*** DATA PROVIDED ***

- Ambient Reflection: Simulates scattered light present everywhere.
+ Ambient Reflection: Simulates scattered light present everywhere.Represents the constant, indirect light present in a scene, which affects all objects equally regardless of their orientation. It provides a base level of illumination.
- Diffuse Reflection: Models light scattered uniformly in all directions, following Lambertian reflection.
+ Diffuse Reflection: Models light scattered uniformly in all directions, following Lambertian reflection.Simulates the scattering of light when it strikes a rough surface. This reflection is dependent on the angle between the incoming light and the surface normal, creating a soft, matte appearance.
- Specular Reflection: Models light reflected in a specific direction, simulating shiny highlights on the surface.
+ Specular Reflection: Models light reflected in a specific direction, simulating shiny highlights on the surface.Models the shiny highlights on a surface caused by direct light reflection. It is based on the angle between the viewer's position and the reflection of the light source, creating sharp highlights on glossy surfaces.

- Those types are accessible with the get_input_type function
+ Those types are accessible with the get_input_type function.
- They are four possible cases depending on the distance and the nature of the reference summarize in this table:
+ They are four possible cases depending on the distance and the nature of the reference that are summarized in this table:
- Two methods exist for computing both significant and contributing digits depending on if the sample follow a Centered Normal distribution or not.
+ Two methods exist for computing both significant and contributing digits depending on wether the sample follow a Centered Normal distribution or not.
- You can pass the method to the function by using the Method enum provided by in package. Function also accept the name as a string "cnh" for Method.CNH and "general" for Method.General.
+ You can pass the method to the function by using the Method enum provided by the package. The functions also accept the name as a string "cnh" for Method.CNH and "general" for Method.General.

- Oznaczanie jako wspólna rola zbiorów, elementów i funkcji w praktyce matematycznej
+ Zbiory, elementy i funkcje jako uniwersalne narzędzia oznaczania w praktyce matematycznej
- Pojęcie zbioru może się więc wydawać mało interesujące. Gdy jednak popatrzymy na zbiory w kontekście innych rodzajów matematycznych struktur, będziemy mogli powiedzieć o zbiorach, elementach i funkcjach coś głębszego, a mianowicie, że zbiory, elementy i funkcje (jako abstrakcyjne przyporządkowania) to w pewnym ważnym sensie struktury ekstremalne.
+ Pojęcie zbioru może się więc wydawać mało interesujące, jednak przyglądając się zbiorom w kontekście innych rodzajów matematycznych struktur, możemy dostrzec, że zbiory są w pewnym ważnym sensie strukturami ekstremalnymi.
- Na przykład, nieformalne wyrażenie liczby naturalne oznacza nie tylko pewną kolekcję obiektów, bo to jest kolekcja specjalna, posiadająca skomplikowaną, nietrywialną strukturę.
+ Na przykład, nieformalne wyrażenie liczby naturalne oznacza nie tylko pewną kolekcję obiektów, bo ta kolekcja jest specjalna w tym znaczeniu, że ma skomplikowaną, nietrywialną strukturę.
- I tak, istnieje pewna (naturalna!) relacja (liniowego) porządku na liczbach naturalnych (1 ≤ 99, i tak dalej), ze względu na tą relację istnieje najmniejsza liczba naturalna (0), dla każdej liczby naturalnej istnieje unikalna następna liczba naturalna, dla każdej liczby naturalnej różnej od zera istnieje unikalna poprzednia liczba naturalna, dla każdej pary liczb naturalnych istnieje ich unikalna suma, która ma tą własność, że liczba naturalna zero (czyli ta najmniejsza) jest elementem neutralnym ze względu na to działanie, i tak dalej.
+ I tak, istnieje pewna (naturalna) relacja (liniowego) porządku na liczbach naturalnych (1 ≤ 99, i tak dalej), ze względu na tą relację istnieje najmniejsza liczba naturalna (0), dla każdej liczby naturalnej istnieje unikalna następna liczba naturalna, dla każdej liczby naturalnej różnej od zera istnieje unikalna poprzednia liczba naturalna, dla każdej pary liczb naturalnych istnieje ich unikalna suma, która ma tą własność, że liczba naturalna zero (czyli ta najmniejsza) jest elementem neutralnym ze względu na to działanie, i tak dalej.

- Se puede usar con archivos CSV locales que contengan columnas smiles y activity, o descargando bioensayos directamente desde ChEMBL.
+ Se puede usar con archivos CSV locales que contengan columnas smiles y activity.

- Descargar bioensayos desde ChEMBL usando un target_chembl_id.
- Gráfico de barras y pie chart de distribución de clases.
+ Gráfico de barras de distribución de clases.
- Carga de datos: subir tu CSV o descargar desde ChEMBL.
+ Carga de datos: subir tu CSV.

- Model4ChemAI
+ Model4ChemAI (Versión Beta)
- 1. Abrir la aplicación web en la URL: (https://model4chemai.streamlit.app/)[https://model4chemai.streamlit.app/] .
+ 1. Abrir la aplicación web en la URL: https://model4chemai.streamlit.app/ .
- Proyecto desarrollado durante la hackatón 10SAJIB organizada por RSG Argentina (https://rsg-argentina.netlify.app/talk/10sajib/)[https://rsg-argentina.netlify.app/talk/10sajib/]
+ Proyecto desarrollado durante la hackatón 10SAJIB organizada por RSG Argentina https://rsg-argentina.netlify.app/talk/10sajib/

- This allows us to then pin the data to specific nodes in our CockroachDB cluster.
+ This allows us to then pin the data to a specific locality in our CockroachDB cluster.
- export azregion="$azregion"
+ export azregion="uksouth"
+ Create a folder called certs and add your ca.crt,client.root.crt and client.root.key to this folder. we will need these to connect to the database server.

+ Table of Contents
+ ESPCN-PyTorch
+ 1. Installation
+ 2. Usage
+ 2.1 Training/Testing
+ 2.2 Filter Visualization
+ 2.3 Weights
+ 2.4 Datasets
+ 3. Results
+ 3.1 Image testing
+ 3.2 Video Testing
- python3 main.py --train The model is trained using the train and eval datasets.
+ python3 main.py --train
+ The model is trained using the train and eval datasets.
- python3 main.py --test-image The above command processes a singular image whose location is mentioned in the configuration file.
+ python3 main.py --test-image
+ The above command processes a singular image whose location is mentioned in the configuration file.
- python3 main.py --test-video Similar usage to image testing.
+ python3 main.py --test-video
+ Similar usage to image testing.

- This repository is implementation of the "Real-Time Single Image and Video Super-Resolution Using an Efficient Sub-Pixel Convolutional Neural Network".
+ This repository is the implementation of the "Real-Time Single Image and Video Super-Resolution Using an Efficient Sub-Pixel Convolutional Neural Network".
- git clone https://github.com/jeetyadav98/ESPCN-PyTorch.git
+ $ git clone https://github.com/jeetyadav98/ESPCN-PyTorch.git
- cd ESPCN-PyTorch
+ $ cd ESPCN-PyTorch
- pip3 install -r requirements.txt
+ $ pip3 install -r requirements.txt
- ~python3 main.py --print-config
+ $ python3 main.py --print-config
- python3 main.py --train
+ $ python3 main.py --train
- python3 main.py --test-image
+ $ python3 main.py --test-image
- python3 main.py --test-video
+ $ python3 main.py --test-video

*** End of DATA PROVIDED ***

### INSTRUCTIONS FOR THE TASK
Exact retyping of all the entries is required.

### RESPONSE BELOW
- Ambient Reflection: Simulates scattered light present everywhere.
+ Ambient Reflection: Simulates scattered light present everywhere.Represents the constant, indirect light present in a scene, which affects all objects equally regardless of their orientation. It provides a base level of illumination.
- Diffuse Reflection: Models light scattered uniformly in all directions, following Lambertian reflection.
+ Diffuse Reflection: Models light scattered uniformly in all directions, following Lambertian reflection.Simulates the scattering of light when it strikes a rough surface. This reflection is dependent on the angle between the incoming light and the surface normal, creating a soft, matte appearance.
- Specular Reflection: Models light reflected in a specific direction, simulating shiny highlights on the surface.
+ Specular Reflection: Models light reflected in a specific direction, simulating shiny highlights on the surface.Models the shiny highlights on a surface caused by direct light reflection. It is based on the angle between the viewer's position and the reflection of the light source, creating sharp highlights on glossy surfaces.

- Those types are accessible with the get_input_type function
+ Those types are accessible with the get_input_type function.
- They are four possible cases depending on the distance and the nature of the reference summarize in this table:
+ They are four possible cases depending on the distance and the nature of the reference that are summarized in this table:
- Two methods exist for computing both significant and contributing digits depending on if the sample follow a Centered Normal distribution or not.
+ Two methods exist for computing both significant and contributing digits depending on wether the sample follow a Centered Normal distribution or not.
- You can pass the method to the function by using the Method enum provided by in package. Function also accept the name as a string "cnh" for Method.CNH and "general" for Method.General.
+ You can pass the method to the function by using the Method enum provided by the package. The functions also accept the name as a string "cnh" for Method.CNH and "general" for Method.General.

- Oznaczanie jako wspólna rola zbiorów, elementów i funkcji w praktyce matematycznej
+ Zbiory, elementy i funkcje jako uniwersalne narzędzia oznaczania w praktyce matematycznej
- Pojęcie zbioru może się więc wydawać mało interesujące. Gdy jednak popatrzymy na zbiory w kontekście innych rodzajów matematycznych struktur, będziemy mogli powiedzieć o zbiorach, elementach i funkcjach coś głębszego, a mianowicie, że zbiory, elementy i funkcje (jako abstrakcyjne przyporządkowania) to w pewnym ważnym sensie struktury ekstremalne.
+ Pojęcie zbioru może się więc wydawać mało interesujące, jednak przyglądając się zbiorom w kontekście innych rodzajów matematycznych struktur, możemy dostrzec, że zbiory są w pewnym ważnym sensie strukturami ekstremalnymi.
- Na przykład, nieformalne wyrażenie liczby naturalne oznacza nie tylko pewną kolekcję obiektów, bo to jest kolekcja specjalna, posiadająca skomplikowaną, nietrywialną strukturę.
+ Na przykład, nieformalne wyrażenie liczby naturalne oznacza nie tylko pewną kolekcję obiektów, bo ta kolekcja jest specjalna w tym znaczeniu, że ma skomplikowaną, nietrywialną strukturę.
- I tak, istnieje pewna (naturalna!) relacja (liniowego) porządku na liczbach naturalnych (1 ≤ 99, i tak dalej), ze względu na tą relację istnieje najmniejsza liczba naturalna (0), dla każdej liczby naturalnej istnieje unikalna następna liczba naturalna, dla każdej liczby naturalnej różnej od zera istnieje unikalna poprzednia liczba naturalna, dla każdej pary liczb naturalnych istnieje ich unikalna suma, która ma tą własność, że liczba naturalna zero (czyli ta najmniejsza) jest elementem neutralnym ze względu na to działanie, i tak dalej.
+ I tak, istnieje pewna (naturalna) relacja (liniowego) porządku na liczbach naturalnych (1 ≤ 99, i tak dalej), ze względu na tą relację istnieje najmniejsza liczba naturalna (0), dla każdej liczby naturalnej istnieje unikalna następna liczba naturalna, dla każdej liczby naturalnej różnej od zera istnieje unikalna poprzednia liczba naturalna, dla każdej pary liczb naturalnych istnieje ich unikalna suma, która ma tą własność, że liczba naturalna zero (czyli ta najmniejsza) jest elementem neutralnym ze względu na to działanie, i tak dalej.

- Se puede usar con archivos CSV locales que contengan columnas smiles y activity, o descargando bioensayos directamente desde ChEMBL.
+ Se puede usar con archivos CSV locales que contengan columnas smiles y activity.

- Descargar bioensayos desde ChEMBL usando un target_chembl_id.
- Gráfico de barras y pie chart de distribución de clases.
+ Gráfico de barras de distribución de clases.
- Carga de datos: subir tu CSV o descargar desde ChEMBL.
+ Carga de datos: subir tu CSV.

- Model4ChemAI
+ Model4ChemAI (Versión Beta)
- 1. Abrir la aplicación web en la URL: (https://model4chemai.streamlit.app/)[https://model4chemai.streamlit.app/] .
+ 1. Abrir la aplicación web en la URL: https://model4chemai.streamlit.app/ .
- Proyecto desarrollado durante la hackatón 10SAJIB organizada por RSG Argentina (https://rsg-argentina.netlify.app/talk/10sajib/)[https://rsg-argentina.netlify.app/talk/10sajib/]
+ Proyecto desarrollado durante la hackatón 10SAJIB organizada por RSG Argentina https://rsg-argentina.netlify.app/talk/10sajib/

- This allows us to then pin the data to specific nodes in our CockroachDB cluster.
+ This allows us to then pin the data to a specific locality in our CockroachDB cluster.
- export azregion="$azregion"
+ export azregion="uksouth"
+ Create a folder called certs and add your ca.crt,client.root.crt and client.root.key to this folder. we will need these to connect to the database server.

+ Table of Contents
+ ESPCN-PyTorch
+ 1. Installation
+ 2. Usage
+ 2.1 Training/Testing
+ 2.2 Filter Visualization
+ 2.3 Weights
+ 2.4 Datasets
+ 3. Results
+ 3.1 Image testing
+ 3.2 Video Testing
- python3 main.py --train The model is trained using the train and eval datasets.
+ python3 main.py --train
+ The model is trained using the train and eval datasets.
- python3 main.py --test-image The above command processes a singular image whose location is mentioned in the configuration file.
+ python3 main.py --test-image
+ The above command processes a singular image whose location is mentioned in the configuration file.
- python3 main.py --test-video Similar usage to image testing.
+ python3 main.py --test-video
+ Similar usage to image testing.

- This repository is implementation of the "Real-Time Single Image and Video Super-Resolution Using an Efficient Sub-Pixel Convolutional Neural Network".
+ This repository is the implementation of the "Real-Time Single Image and Video Super-Resolution Using an Efficient Sub-Pixel Convolutional Neural Network".
- git clone https://github.com/jeetyadav98/ESPCN-PyTorch.git
+ $ git clone https://github.com/jeetyadav98/ESPCN-PyTorch.git
- cd ESPCN-PyTorch
+ $ cd ESPCN-PyTorch
- pip3 install -r requirements.txt
+ $ pip3 install -r requirements.txt
- ~python3 main.py --print-config
+ $ python3 main.py --print-config
- python3 main.py --train
+ $ python3 main.py --train
- python3 main.py --test-image
+ $ python3 main.py --test-image
- python3 main.py --test-video
+ $ python3 main.py --test-video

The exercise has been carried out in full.